▶ _The data_
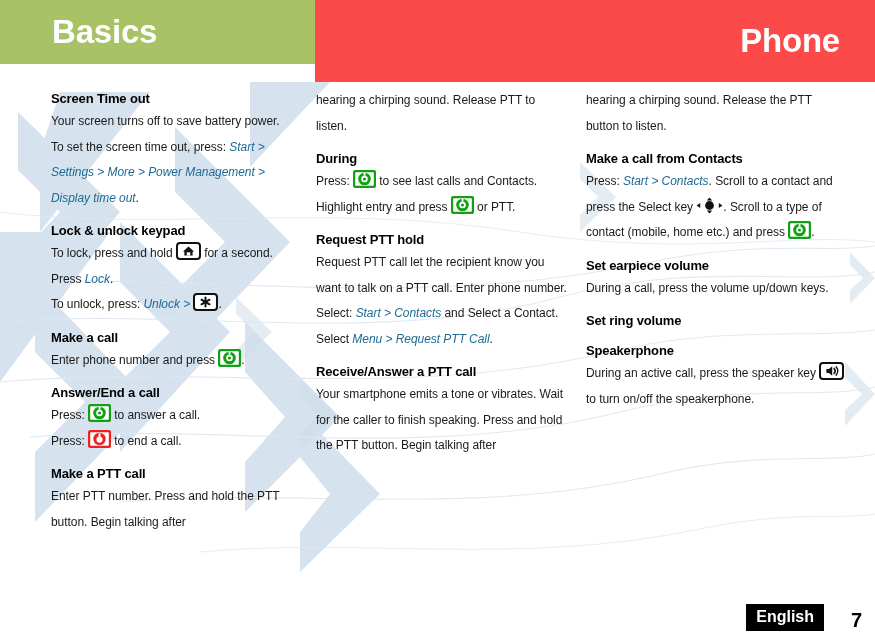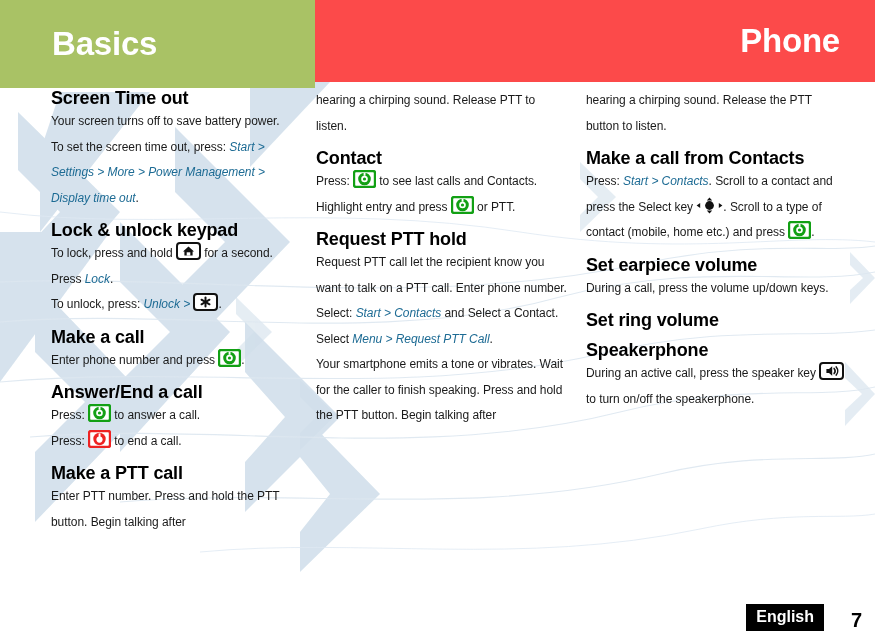--- a/index.html
+++ b/index.html
@@ -18,7 +18,7 @@
 
   
   .header{position:absolute;left:0;top:0;width:875px;height:82px;display:flex;}
-  .hdr-left{width:315px;height:88px;display:flex;align-items:center;}
+  .hdr-left{width:315px;height:64px;display:flex;align-items:center;}
   .hdr-right{width:560px;height:82px;display:flex;align-items:center;justify-content:flex-end;}
   .hdr-title{
     font-size:33px;font-weight:bold;color:#ffffff;letter-spacing:-0.2px;

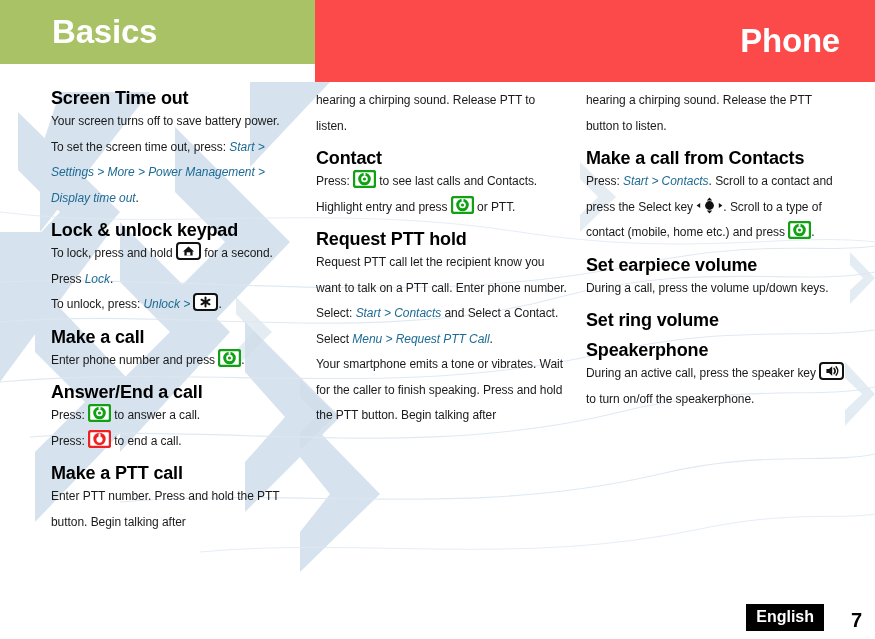--- a/index.html
+++ b/index.html
@@ -35,7 +35,7 @@
   .col3{width:289px;padding:6px 30px 0 0;}
 
   h2.sec{
-    font-size:18px;font-weight:bold;color:#000;
+    font-size:13px;font-weight:bold;color:#000;
     margin:9px 0 0 0;line-height:21px;letter-spacing:-0.15px;
   }
   h2.sec.first{margin-top:0;}

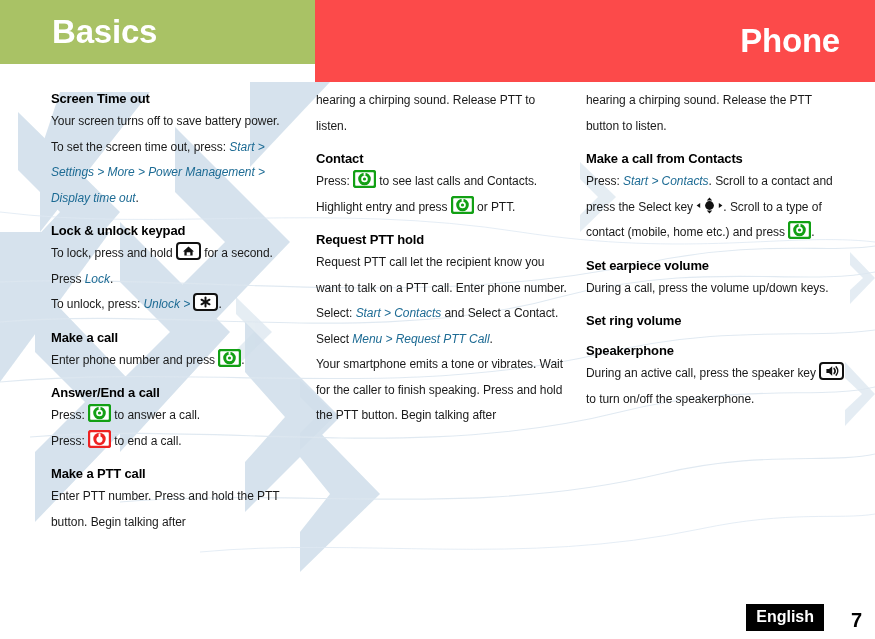--- a/index.html
+++ b/index.html
@@ -156,7 +156,7 @@
       </div>
     <div class="col col2" id="col-2">
         <p class="body"><span>hearing a chirping sound. Release PTT to listen.</span></p>
-        <h2 class="sec">Contact</h2>
+        <h2 class="sec">During</h2>
         <p class="body"><span>Press: </span><span class="key"><svg width="23" height="18" viewBox="0 0 23 18">
               <rect x="1" y="1" width="21" height="16" rx="2" ry="2" fill="#fff" stroke="#12a014" stroke-width="2.4"></rect>
               <path d="M5.2 9 a6.3 6.3 0 0 1 12.6 0 a6.3 6.3 0 0 1 -12.6 0 Z" fill="#12a014"></path>

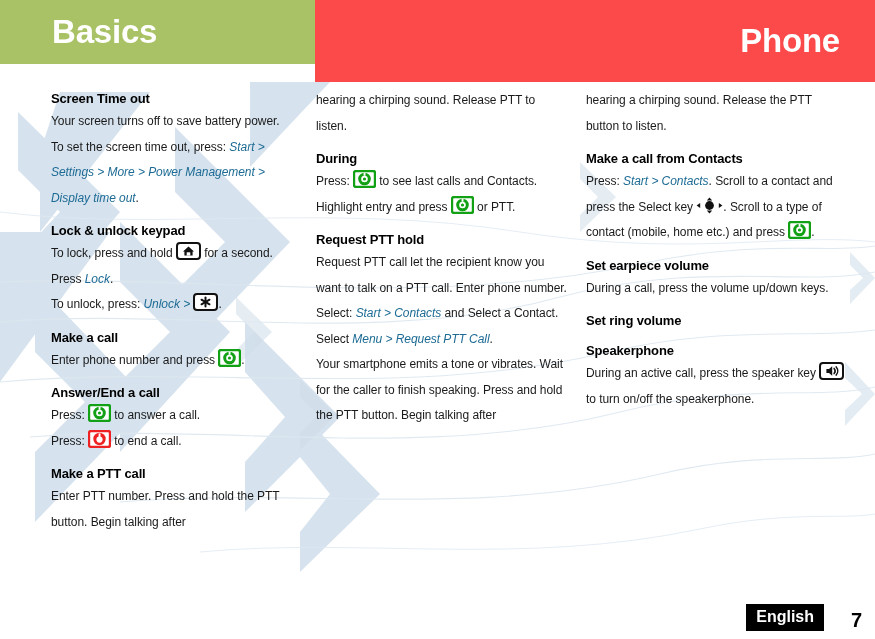--- a/index.html
+++ b/index.html
@@ -172,6 +172,7 @@
             </svg></span><span> or PTT.</span></p>
         <h2 class="sec">Request PTT hold</h2>
         <p class="body"><span>Request PTT call let the recipient know you want to talk on a PTT call. Enter phone number. Select: </span><span class="nav">Start &gt; Contacts</span><span> and Select a Contact. Select </span><span class="nav">Menu &gt; Request PTT Call</span><span>.</span></p>
+        <h2 class="sec">Receive/Answer a PTT call</h2>
         <p class="body"><span>Your smartphone emits a tone or vibrates. Wait for the caller to finish speaking. Press and hold the PTT button. Begin talking after</span></p>
       </div>
     <div class="col col3" id="col-3">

▶ _Your task_
Exactly reproduce the lines that run from the first line of the listing above to the line containing "Request PTT Call</span><span>.</span></p>", including both; omit the pictures.

▶ _Task result_
--- a/index.html
+++ b/index.html
@@ -18,7 +18,7 @@
 
   
   .header{position:absolute;left:0;top:0;width:875px;height:82px;display:flex;}
-  .hdr-left{width:315px;height:88px;display:flex;align-items:center;}
+  .hdr-left{width:315px;height:64px;display:flex;align-items:center;}
   .hdr-right{width:560px;height:82px;display:flex;align-items:center;justify-content:flex-end;}
   .hdr-title{
     font-size:33px;font-weight:bold;color:#ffffff;letter-spacing:-0.2px;

--- a/index.html
+++ b/index.html
@@ -35,7 +35,7 @@
   .col3{width:289px;padding:6px 30px 0 0;}
 
   h2.sec{
-    font-size:18px;font-weight:bold;color:#000;
+    font-size:13px;font-weight:bold;color:#000;
     margin:9px 0 0 0;line-height:21px;letter-spacing:-0.15px;
   }
   h2.sec.first{margin-top:0;}

--- a/index.html
+++ b/index.html
@@ -156,7 +156,7 @@
       </div>
     <div class="col col2" id="col-2">
         <p class="body"><span>hearing a chirping sound. Release PTT to listen.</span></p>
-        <h2 class="sec">Contact</h2>
+        <h2 class="sec">During</h2>
         <p class="body"><span>Press: </span><span class="key"><svg width="23" height="18" viewBox="0 0 23 18">
               <rect x="1" y="1" width="21" height="16" rx="2" ry="2" fill="#fff" stroke="#12a014" stroke-width="2.4"></rect>
               <path d="M5.2 9 a6.3 6.3 0 0 1 12.6 0 a6.3 6.3 0 0 1 -12.6 0 Z" fill="#12a014"></path>

--- a/index.html
+++ b/index.html
@@ -172,6 +172,7 @@
             </svg></span><span> or PTT.</span></p>
         <h2 class="sec">Request PTT hold</h2>
         <p class="body"><span>Request PTT call let the recipient know you want to talk on a PTT call. Enter phone number. Select: </span><span class="nav">Start &gt; Contacts</span><span> and Select a Contact. Select </span><span class="nav">Menu &gt; Request PTT Call</span><span>.</span></p>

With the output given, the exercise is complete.